I've been reading Wittgenstein, the passages where he talks about the handles and knobs in a train engine's cab. They look similar (because they're all intended to be handled) but they are each used in a different way and each have a different function. Now - while you're sleeping, while you're on your way to work, while you're explaining the world to your children, or dining out, or slumped before the television, in the arms of your love, having the conversation that will get you ahead in life, calling your Mom, thinking about food - now, I'm writing.
Weapons as tools: quote P.I. 11 & 12. In the same way most soldiers look alike - they wear the same uniform, salute the same way, wear the same helmets. But in the U.S. army soldiers can be quite specialized: this one operates radios, this one calls in artillery fire, this one drives a tank, this one calculates supply tonnages needed, this one scuba dives, this one translates codes, etc. etc. In any given situation to get the job done you need the right soldier.
Perhaps in ancient armies this was less true. But even in Alexander's army there were men who fought on foot with sarissas, men on foot with bows, cavalry, specialists in siege warfare, etc. etc. Even two thousand years ago success involved employing the right type of soldiers on the right kind of terrain against the right type of opponent. (Hannibal's use of cavalry at Canae, or, for an example of the wrong troops at the wrong place, Ney's use of cavalry against the British left at Waterloo.)
Just as soldiers are specialized, so too are weapons specialized. Sometimes a single soldier will carry several different weapons: a short spear for thrusting or throwing, a short broad sword, a round shield. Armies often bring whole collections of special weapons in their baggage train.
War is not fought with a single weapon but with a panoply of weapons. Each is designed for a particular situation, for a particular use. A modern army has thousands of weapons, [long list of weapons] each for use in a particular situation. It is entirely appropriate, therefore, to ask: what sort of weapons are nuclear weapons? What situation are they best suited for? And which situations are they not suited for at all?

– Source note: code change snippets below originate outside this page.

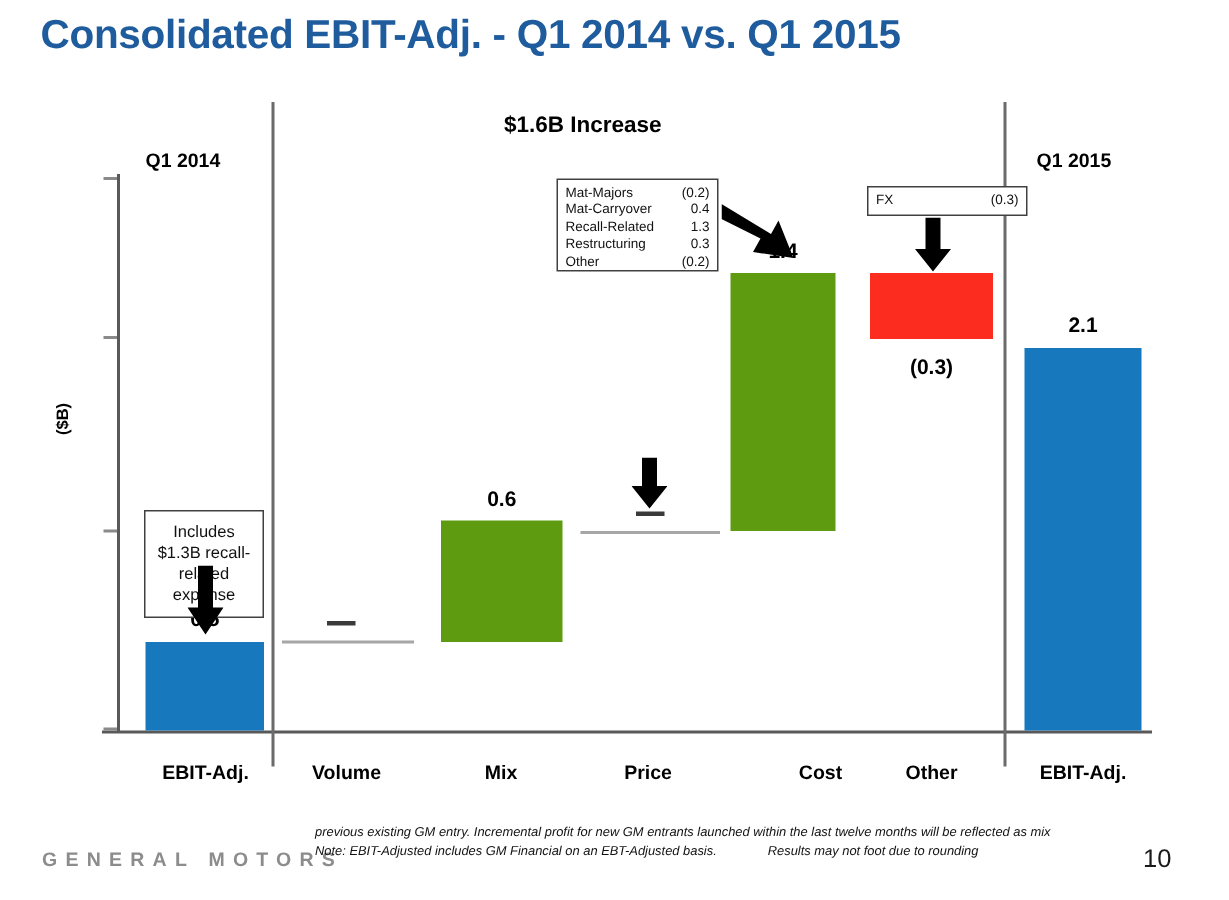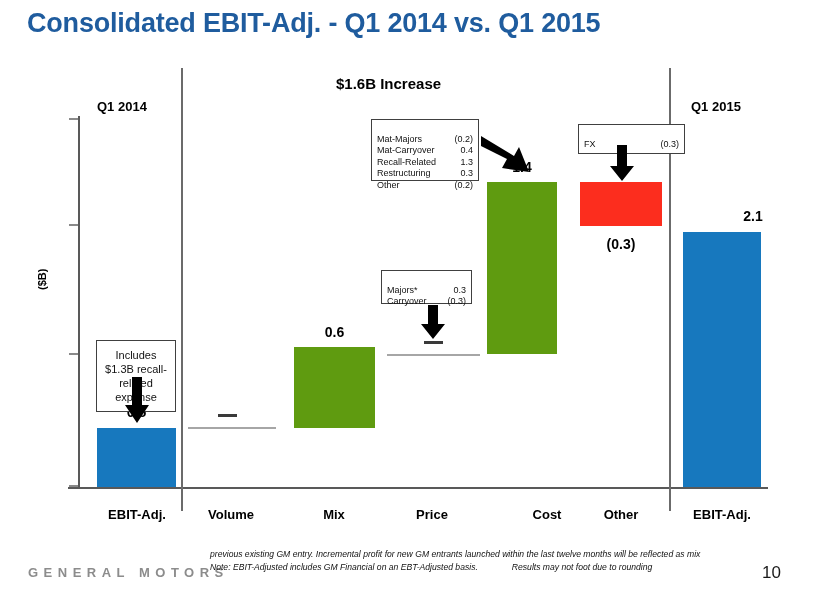--- a/index.html
+++ b/index.html
@@ -54,7 +54,7 @@
   .callout{
     position:absolute;border:1.4px solid #404040;background:#ffffff;
     font-size:9px;line-height:11.4px;color:#111;
-    padding:14px 5px;box-sizing:border-box;
+    padding:3px 5px;box-sizing:border-box;
   }
   .callout table{border-collapse:collapse;width:100%;}
   .callout td{padding:0;font-size:9px;white-space:nowrap;}

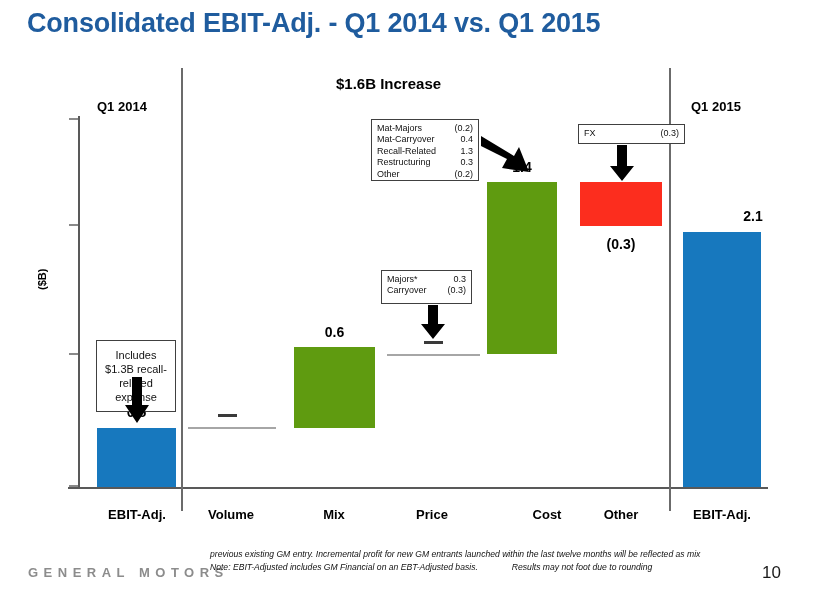--- a/index.html
+++ b/index.html
@@ -201,7 +201,7 @@
     </svg>
 
     <div class="bar blue" style="left:683px;top:232px;width:78px;height:255px;"></div>
-    <div class="val" style="left:714px;top:208px;width:78px;">2.1</div>
+    <div class="val" style="left:683px;top:208px;width:78px;">2.1</div>
 
     <div class="val" style="left:96px;top:507px;width:82px;font-size:13px;">EBIT-Adj.</div>
     <div class="val" style="left:190px;top:507px;width:82px;font-size:13px;">Volume</div>

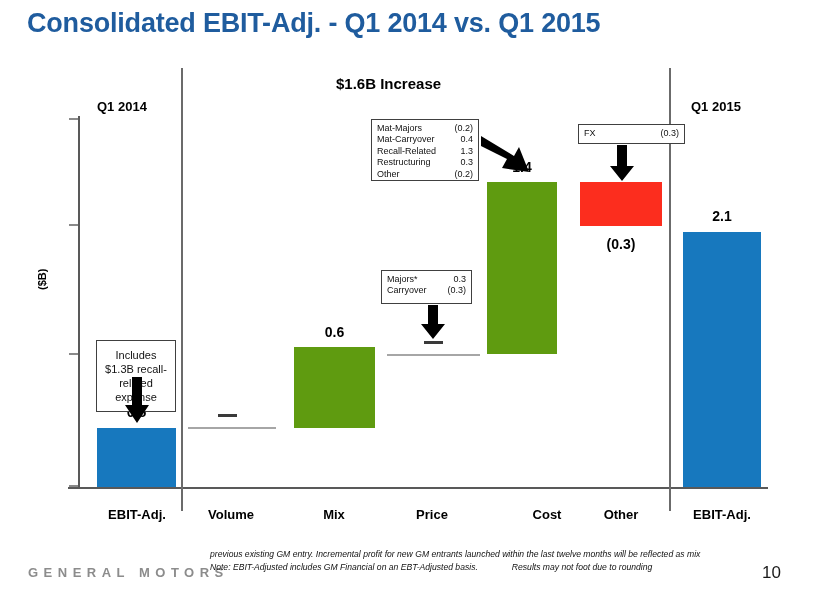--- a/index.html
+++ b/index.html
@@ -131,20 +131,6 @@
     <div class="connector" style="left:387px;top:354px;width:93px;"></div>
     <div class="zerodash" style="left:424px;top:341px;width:19px;"></div>
 
-    <div class="callout" style="left:381px;top:270px;width:91px;height:34px;">
-      <table>
-        <tbody>
-            <tr>
-          <td>Majors*</td>
-          <td class="num">0.3</td>
-        </tr>
-        <tr>
-          <td>Carryover</td>
-          <td class="num">(0.3)</td>
-        </tr>
-      </tbody>
-        </table>
-    </div>
     <svg class="arrow-down" style="left:421px;top:305px;" width="24" height="35">
       <polygon points="7,0 17,0 17,19 24,19 12,34 0,19 7,19" fill="#000"></polygon>
     </svg>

Another way to think about it is to imagine (as many people seem to do) that there is one medium behind all our weapons: call it "unipower." Unipower, in this conception, is like electrical current: a uniform medium that flows through all our weapons. We imagine, as it were, a spectrum of power. It should be possible to measure the power that each weapon has and assign it a rating - a uniform power rating or UPR.
In any given situation, it is not a question of which weapon to use, it is simply a question of how much power to apply. A pistol, according to this notion, has a relatively low power rating, perhaps 120 UPR. A howitzer has more, say, 1,000 UPR. And a nuclear weapon has the most power possible, say a billion UPR. In this way of thinking a howitzer is always better than a pistol and a nuclear weapon is always better than a howitzer. But there is no uniform measure of a weapon's power. Different weapons are effective in different situations. A pistol will not work in a situation where avoiding detection is essential. The "less powerful" knife might be the right tool here. A howitzer will not work under water. And so on.

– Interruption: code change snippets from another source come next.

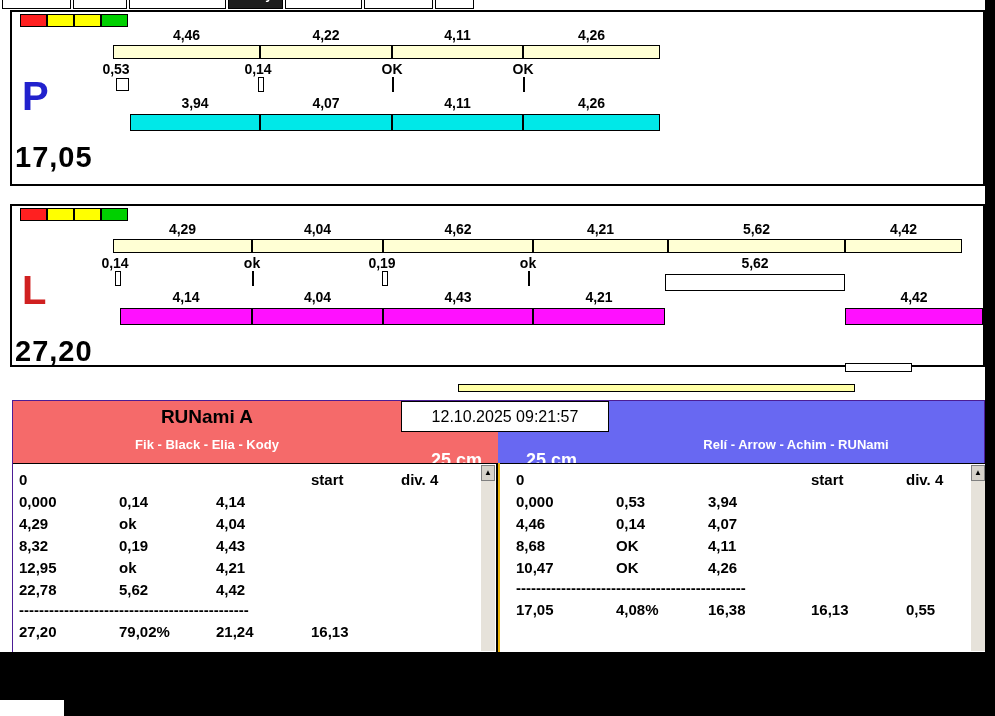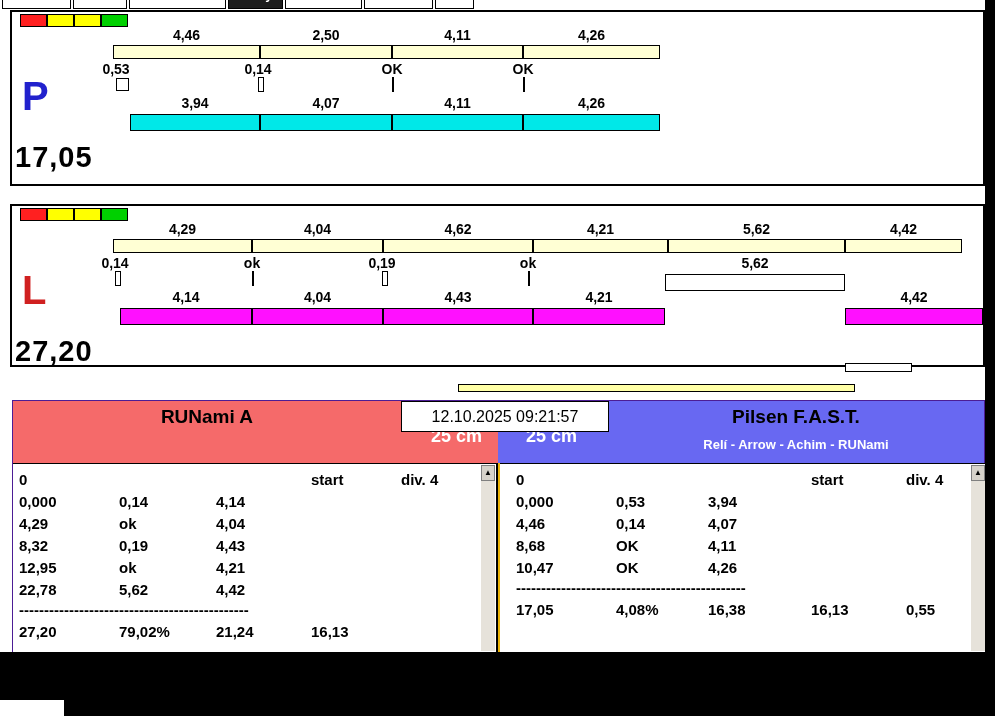--- a/index.html
+++ b/index.html
@@ -93,7 +93,7 @@
     <div class="lane-total">17,05</div>
   <div class="num top-num" style="left: 174.5px;">4,46</div>
       <div class="bar-seg top-seg" style="left: 101px; width: 147px; background: rgb(255, 255, 212);"></div>
-      <div class="num top-num" style="left: 314px;">2,50</div>
+      <div class="num top-num" style="left: 314px;">4,22</div>
       <div class="bar-seg top-seg" style="left: 248px; width: 132px; background: rgb(255, 255, 212);"></div>
       <div class="num top-num" style="left: 445.5px;">4,11</div>
       <div class="bar-seg top-seg" style="left: 380px; width: 131px; background: rgb(255, 255, 212);"></div>

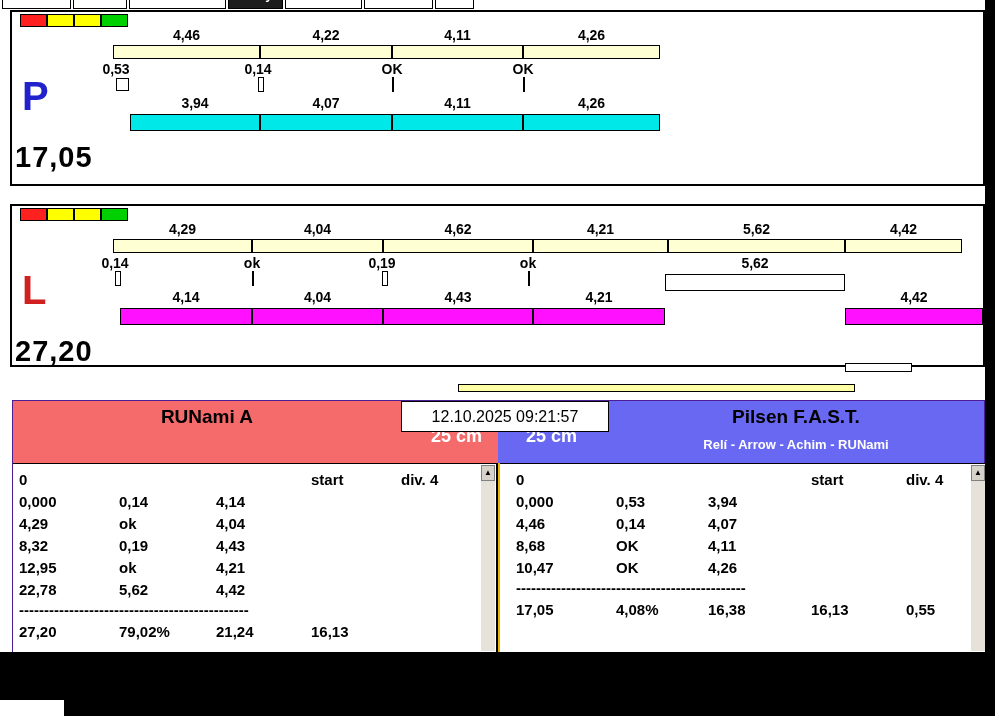--- a/index.html
+++ b/index.html
@@ -171,7 +171,6 @@
     </div>
 
     <div class="hdr hdr-right" id="hdr-right" style="background: rgb(104, 104, 242);">
-      <div class="team-name">Pilsen F.A.S.T.</div>
       <div class="team-dogs">Relí - Arrow - Achim - RUNami</div>
       <div class="team-height">25 cm</div>
     </div>

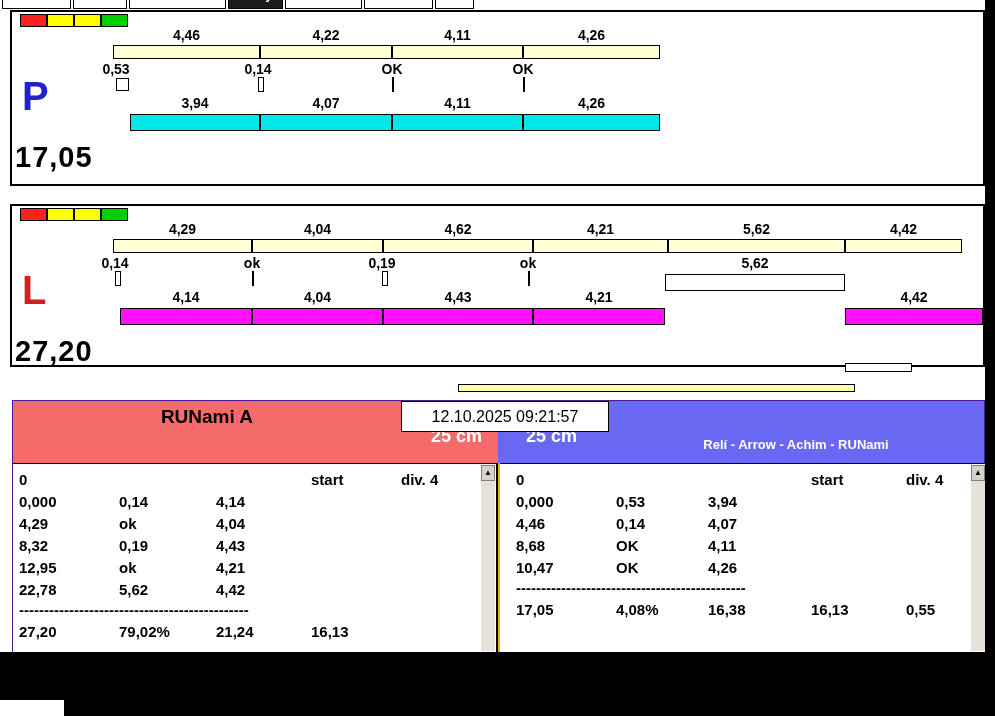--- a/index.html
+++ b/index.html
@@ -167,6 +167,7 @@
 
     <div class="hdr hdr-left" id="hdr-left" style="background: rgb(245, 106, 106);">
       <div class="team-name">RUNami A</div>
+      <div class="team-dogs">Fik - Black - Elia - Kody</div>
       <div class="team-height">25 cm</div>
     </div>
 

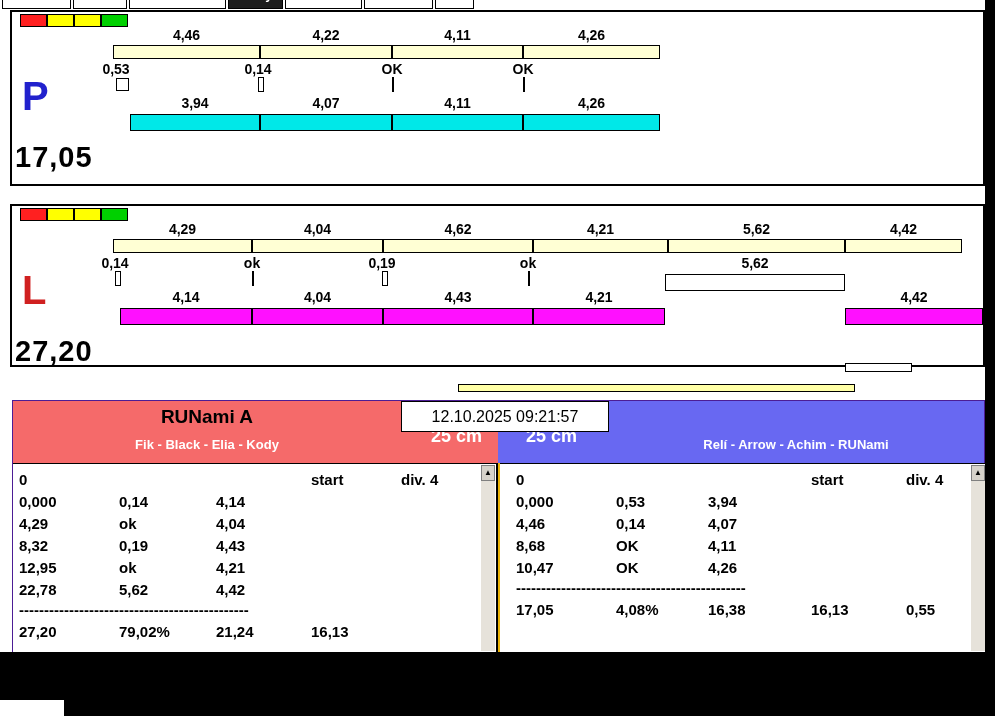--- a/index.html
+++ b/index.html
@@ -47,7 +47,7 @@
   .team-dogs{position:absolute;top:36px;font-size:13px;color:#fff;text-align:center;white-space:nowrap;}
   .hdr-left .team-dogs{left:0;width:388px;}
   .hdr-right .team-dogs{left:110px;width:376px;}
-  .team-height{position:absolute;top:25px;font-size:18px;color:#fff;white-space:nowrap;}
+  .team-height{position:absolute;top:49px;font-size:18px;color:#fff;white-space:nowrap;}
   .hdr-left .team-height{right:16px;}
   .hdr-right .team-height{left:28px;}
   .timestamp{position:absolute;left:388px;top:0;width:208px;height:31px;background:#fff;border:1px solid #000;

Weapons are like tools. They have capabilities that are situational. There is no uniform power rating for weapons because the effectiveness of a weapon changes with the circumstances of its use. It is a profound mistake, therefore, to look at nuclear weapons and say, "Wow! They're the most powerful weapons ever!" and then stop thinking. In order to use nuclear weapons appropriately, in order to understand them, we have to understand their capabilities. We have to know in which situations they are effective and in which situations they are not.